Pour sa part, Olivier Gibelin n’exporte plus aux Etats-Unis que le dixième de ce qu’il y envoyait il y a quelques années encore. La faute de l’euro fort, explique-t-il, et, dans une moindre mesure, du boycott des produits français après que Paris eut refusé de soutenir l’invasion de l’Irak. A la grande période, le Texas était le principal débouché de son exploitation.

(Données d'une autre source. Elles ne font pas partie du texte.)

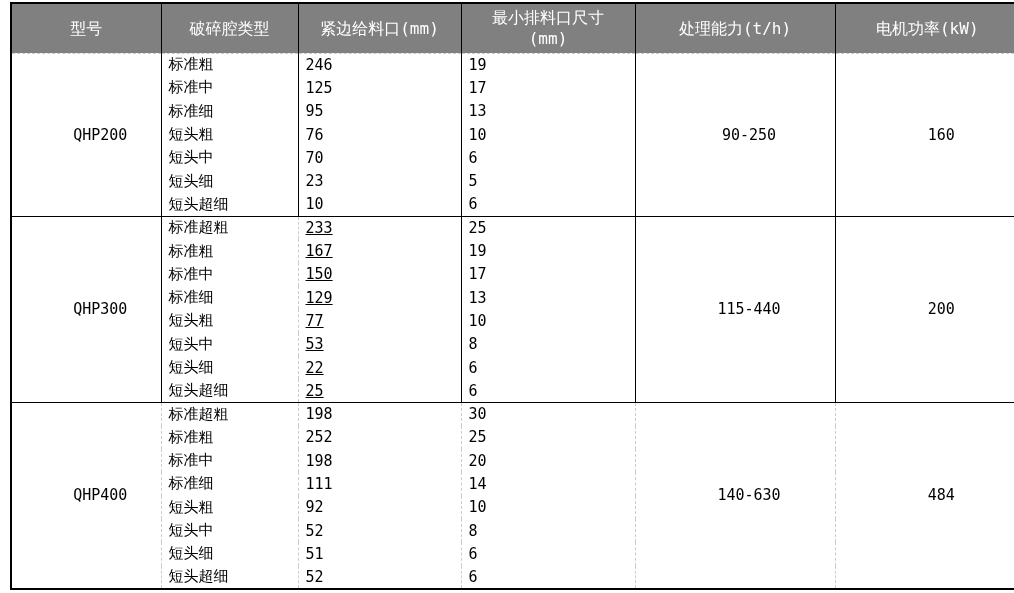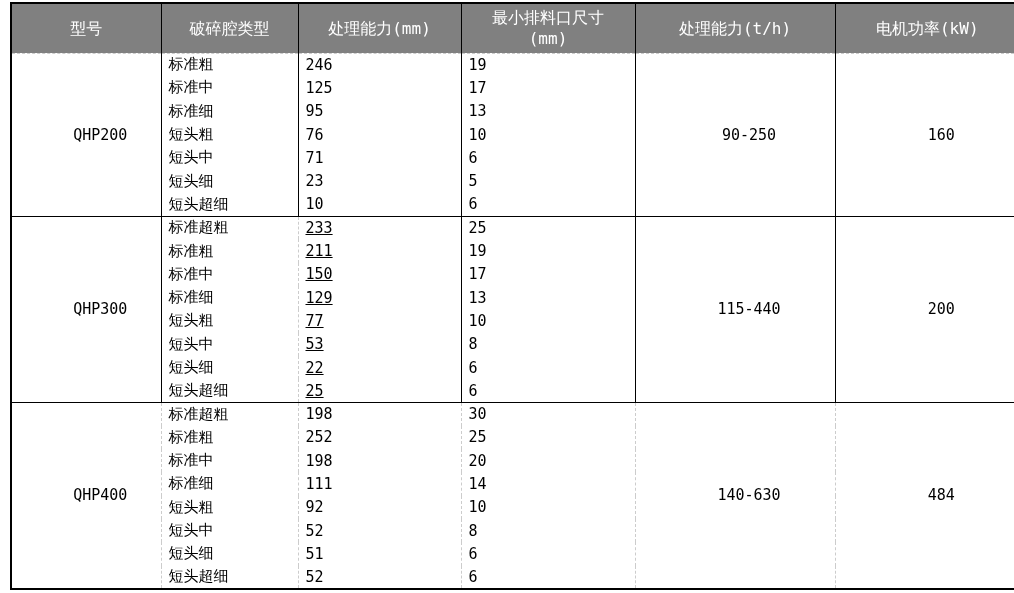--- a/index.html
+++ b/index.html
@@ -69,21 +69,21 @@
       <col style="width:137px">
       <col style="width:163px">
       <col style="width:174px">
       <col style="width:200px">
       <col style="width:185px">
     </colgroup>
     <thead>
       <tr>
         <th>型号</th>
         <th>破碎腔类型</th>
-        <th>处理能力(mm)</th>
+        <th>紧边给料口(mm)</th>
         <th>最小排料口尺寸
 (mm)</th>
         <th>处理能力(t/h)</th>
         <th>电机功率(kW)</th>
       </tr>
     </thead>
   <tbody class="solid">
         <tr>
           <td class="col-model" rowspan="7">QHP200</td>
           <td class="col-type">标准粗</td>
@@ -102,21 +102,21 @@
           <td class="col-feed">95</td>
           <td class="col-discharge">13</td>
         </tr>
         <tr>
           <td class="col-type">短头粗</td>
           <td class="col-feed">76</td>
           <td class="col-discharge">10</td>
         </tr>
         <tr>
           <td class="col-type">短头中</td>
-          <td class="col-feed">71</td>
+          <td class="col-feed">70</td>
           <td class="col-discharge">6</td>
         </tr>
         <tr>
           <td class="col-type">短头细</td>
           <td class="col-feed">23</td>
           <td class="col-discharge">5</td>
         </tr>
         <tr>
           <td class="col-type">短头超细</td>
           <td class="col-feed">10</td>
@@ -127,21 +127,21 @@
         <tr>
           <td class="col-model" rowspan="8">QHP300</td>
           <td class="col-type">标准超粗</td>
           <td class="col-feed">233</td>
           <td class="col-discharge">25</td>
           <td class="col-capacity" rowspan="8">115-440</td>
           <td class="col-power" rowspan="8">200</td>
         </tr>
         <tr>
           <td class="col-type">标准粗</td>
-          <td class="col-feed">211</td>
+          <td class="col-feed">167</td>
           <td class="col-discharge">19</td>
         </tr>
         <tr>
           <td class="col-type">标准中</td>
           <td class="col-feed">150</td>
           <td class="col-discharge">17</td>
         </tr>
         <tr>
           <td class="col-type">标准细</td>
           <td class="col-feed">129</td>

En quelques années, la surproduction a entraîné une baisse des prix ruineuse. Une bouteille de modeste côtes-du-rhône, dont le prix de gros se situait aux alentours de 1,20 euro, se vend aujourd’hui 60 centimes. On peut même trouver du saint-émilion à 3 euros la bouteille. A la distillerie locale, située près du vignoble d’Olivier Gibelin, un camion-citerne déverse du champagne dans une cuve au moyen d’un gros tuyau. A l’intérieur du bâtiment, du vin rouge bouillonne et siffle au milieu d’une forêt de colonnes d’acier inoxydable et d’un enchevêtrement de tuyaux crachant de la vapeur. A l’autre bout du dispositif, une citerne recueille l’éthanol transparent, tandis que ce qui reste du vin est séparé en eau et en un concentré couleur d’encre qui servira de colorant alimentaire. La lie, elle, est compressée en boulettes d’engrais.

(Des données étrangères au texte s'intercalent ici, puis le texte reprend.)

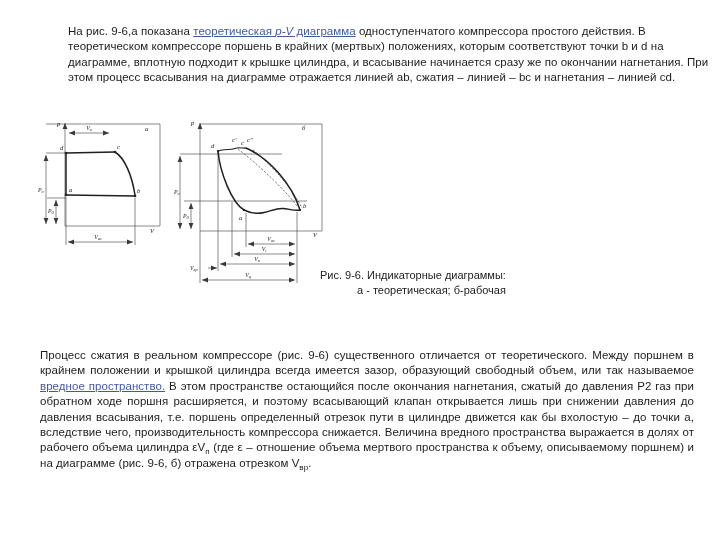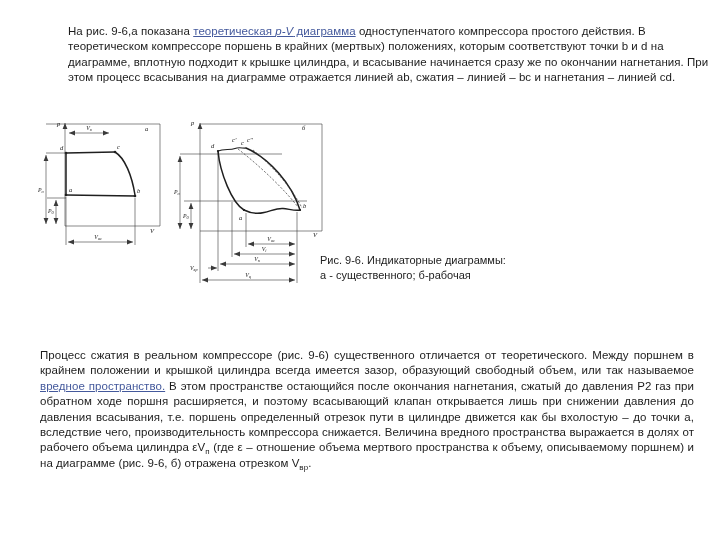--- a/index.html
+++ b/index.html
@@ -10,21 +10,21 @@
   .page{position:absolute;inset:0;}
   .para{
     position:absolute;margin:0;font-size:11.5px;line-height:15.4px;letter-spacing:0.05px;
   }
   #para1{left:52px;top:24px;width:652px;text-align:left;margin-left:16px;}
   #para2{left:40px;top:316px;width:654px;text-align:justify;margin-top:32px;}
   .link{color:#44599c;text-decoration:underline;cursor:pointer;}
   .pv-italic{font-style:italic;}
   sub{font-size:8px;line-height:0;}
   .caption{
-    position:absolute;left:320px;top:253px;font-size:11px;line-height:15px;color:#222;
+    position:absolute;left:320px;top:268px;font-size:11px;line-height:15px;color:#222;text-align:right;
   }
   svg.fig{position:absolute;}
   #figA{left:38px;top:116px;}
   #figB{left:174px;top:116px;}
   .thin{stroke:#3a3a3a;stroke-width:0.6;fill:none;}
   .thick{stroke:#1f1f1f;stroke-width:1.5;fill:none;stroke-linecap:round;}
   .mid{stroke:#1f1f1f;stroke-width:1.1;fill:none;}
   .dash{stroke:#3a3a3a;stroke-width:0.7;fill:none;stroke-dasharray:2.2 1.6;}
   .dim{stroke:#3a3a3a;stroke-width:0.6;fill:none;}
   .dot{fill:#1f1f1f;stroke:none;}
@@ -147,18 +147,18 @@
       <text class="gsmall" x="97" y="125" text-anchor="middle"><tspan>V</tspan><tspan class="gsub" dy="1.4">вс</tspan></text>
       <text class="gsmall" x="90" y="135" text-anchor="middle"><tspan>V</tspan><tspan class="gsub" dy="1.4">i</tspan></text>
       <text class="gsmall" x="83" y="145" text-anchor="middle"><tspan>V</tspan><tspan class="gsub" dy="1.4">п</tspan></text>
       <text class="gsmall" x="16" y="154"><tspan>V</tspan><tspan class="gsub" dy="1.4">вр</tspan></text>
       <text class="gsmall" x="74" y="161" text-anchor="middle"><tspan>V</tspan><tspan class="gsub" dy="1.4">ц</tspan></text>
     </g>
   </svg>
 
   <div class="caption">
     <div>Рис. 9-6. Индикаторные диаграммы:</div>
-    <div>а - существенного; б-рабочая</div>
+    <div>а - теоретическая; б-рабочая</div>
   </div>
 
   <p class="para" id="para2"><span>Процесс сжатия в реальном компрессоре (рис. 9-6) существенного отличается от теоретического. Между поршнем в крайнем положении и крышкой цилиндра всегда имеется зазор, образующий свободный объем, или так называемое </span><a class="link">вредное пространство.</a><span> В этом пространстве остающийся после окончания нагнетания, сжатый до давления Р2 газ при обратном ходе поршня расширяется, и поэтому всасывающий клапан открывается лишь при снижении давления до давления всасывания, т.е. поршень определенный отрезок пути в цилиндре движется как бы вхолостую – до точки a, вследствие чего, производительность компрессора снижается. Величина вредного пространства выражается в долях от рабочего объема цилиндра εV</span><sub>п</sub><span> (где ε – отношение объема мертвого пространства к объему, описываемому поршнем) и на диаграмме (рис. 9-6, б) отражена отрезком V</span><sub>вр</sub><span>.</span></p>
 
 </div>
 
 </body></html>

Le marché est mort et les invendus s’accumulent

D’après Maurice Crouzet, le directeur de la distillerie, des centaines de producteurs de la région ont accepté de transformer leur vin en alcool. Olivier Gibelin en fait partie. Sa famille produit du vin depuis des générations ; ses grand-père et arrière-grand-père faisaient du vin de table dont ils fournissaient l’essentiel à l’armée, avec des raisins issus des vignobles voisins, de moindre qualité. Vers le milieu des années 1970, Gibelin a vendu ces terrains pour en racheter de meilleurs. Il y a planté de nouvelles variétés de vigne pour faire du vin conforme à l’AOC locale, le Costières de Nîmes.

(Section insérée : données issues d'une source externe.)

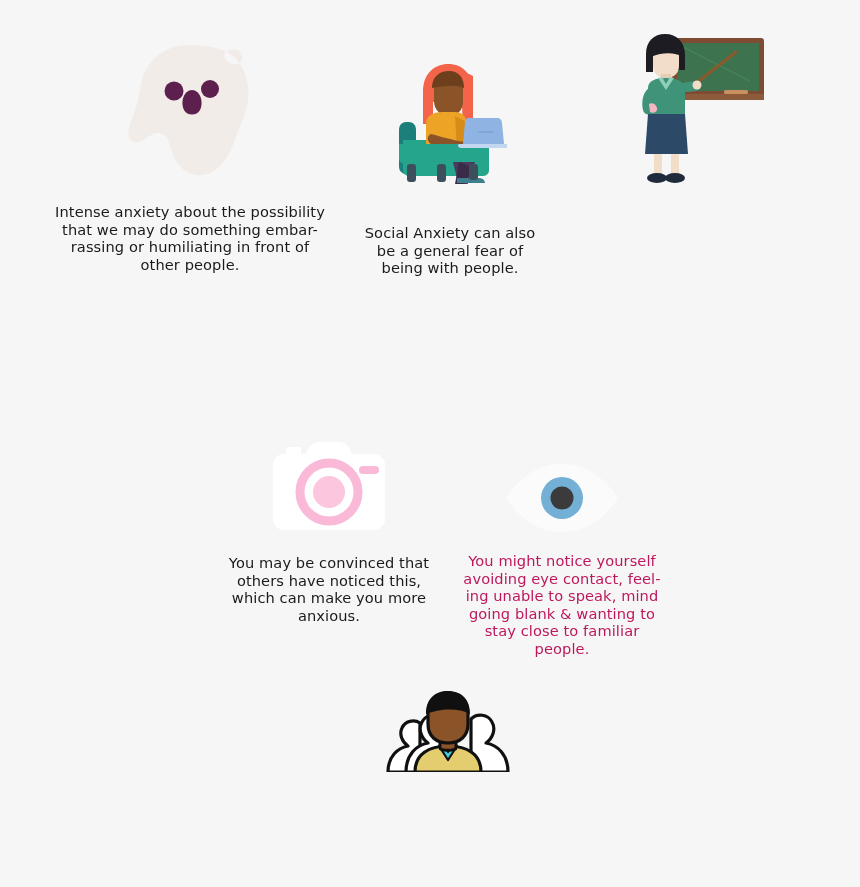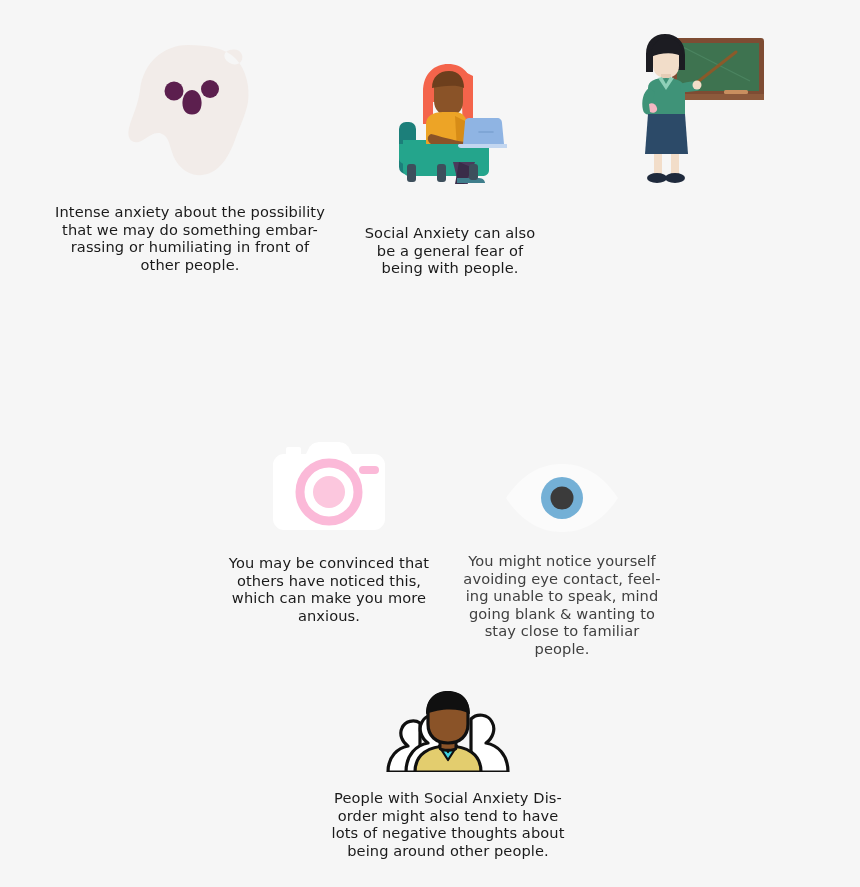--- a/index.html
+++ b/index.html
@@ -199,21 +199,21 @@
   </div>
 
   <div class="card" id="card-eye">
     <div class="icon-wrap">
       <svg width="116" height="72" viewBox="0 0 116 72">
         <path d="M2 36 C22 6 44 2 58 2 C72 2 94 6 114 36 C94 66 72 70 58 70 C44 70 22 66 2 36 Z" fill="#fbfbfb"></path>
         <circle cx="58" cy="36" r="21" fill="#74b0d6"></circle>
         <circle cx="58" cy="36" r="11.5" fill="#3b3b3b"></circle>
       </svg>
     </div>
-    <div class="caption" style="color: #404040;">You might notice yourself
+    <div class="caption" style="color: #be185d;">You might notice yourself
 avoiding eye contact, feel-
 ing unable to speak, mind
 going blank &amp; wanting to
 stay close to familiar
 people.</div>
   </div>
 
   <div class="card" id="card-group">
     <div class="icon-wrap">
       <svg width="128" height="84" viewBox="0 0 128 84">
@@ -230,19 +230,15 @@
 
         <path d="M55 58 L64 72 L73 58 L68 56 L64 64 L60 56 Z" fill="#3fd0e0" stroke="#101010" stroke-width="2.2" stroke-linejoin="round"></path>
 
         <path d="M56 48 L72 48 L72 60 C72 63 56 63 56 60 Z" fill="#8a5328" stroke="#101010" stroke-width="3" stroke-linejoin="round"></path>
 
         <path d="M44 24 C44 12 52 5 64 5 C77 5 84 13 84 25 L84 36 C84 48 76 55 64 55 C52 55 44 48 44 36 Z" fill="#8a5328" stroke="#101010" stroke-width="3.2" stroke-linejoin="round"></path>
 
         <path d="M42 26 C42 11 51 3 64 3 C78 3 86 12 86 26 C74 19 54 21 42 26 Z" fill="#101010"></path>
       </svg>
     </div>
-    <div class="caption" style="color: rgb(26, 26, 26);">People with Social Anxiety Dis-
-order might also tend to have
-lots of negative thoughts about
-being around other people.</div>
   </div>
 
 </div>
 
 </body></html>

Pour le vigneron, la vie était belle jusqu’à la crise. En ce jour ensoleillé, il sert de minuscules crustacés cuits dans une sauce blanche crémeuse et des bols remplis d’un roboratif et sombre ragoût de bœuf, deux spécialités de la région. Pour accompagner le repas : une bouteille de son vin condamné. Olivier Gibelin s’est résigné à distiller l’équivalent d’environ 100 000 bouteilles, soit la moitié de sa production de 2004, qui se serait vendue pour un peu moins de 10 dollars la bouteille au détail si elle avait été exportée aux Etats-Unis. Une décision déchirante, “mais le marché est mort”, se lamente le viticulteur, ajoutant qu’il a déjà en stock du vin invendu des années précédentes et qu’il a besoin d’argent. Certes, il n’obtiendra qu’environ la moitié de ce que son vin aurait rapporté dans des conditions normales, “mais il n’y a plus de conditions normales”. A l’en croire, les négociants en vin, sachant que les producteurs doivent attendre six mois avant de recevoir les subventions de l’Union européenne pour la distillation, en profitent pour acheter cash aux viticulteurs une partie de leur production à des prix nettement inférieurs aux prix du marché, déprimant ainsi un peu plus ce dernier. Levant son verre, Olivier Gibelin tente de chasser ses idées noires. “Ce n’est pas avec du Coca que vous aurez la convivialité !” lance-t-il.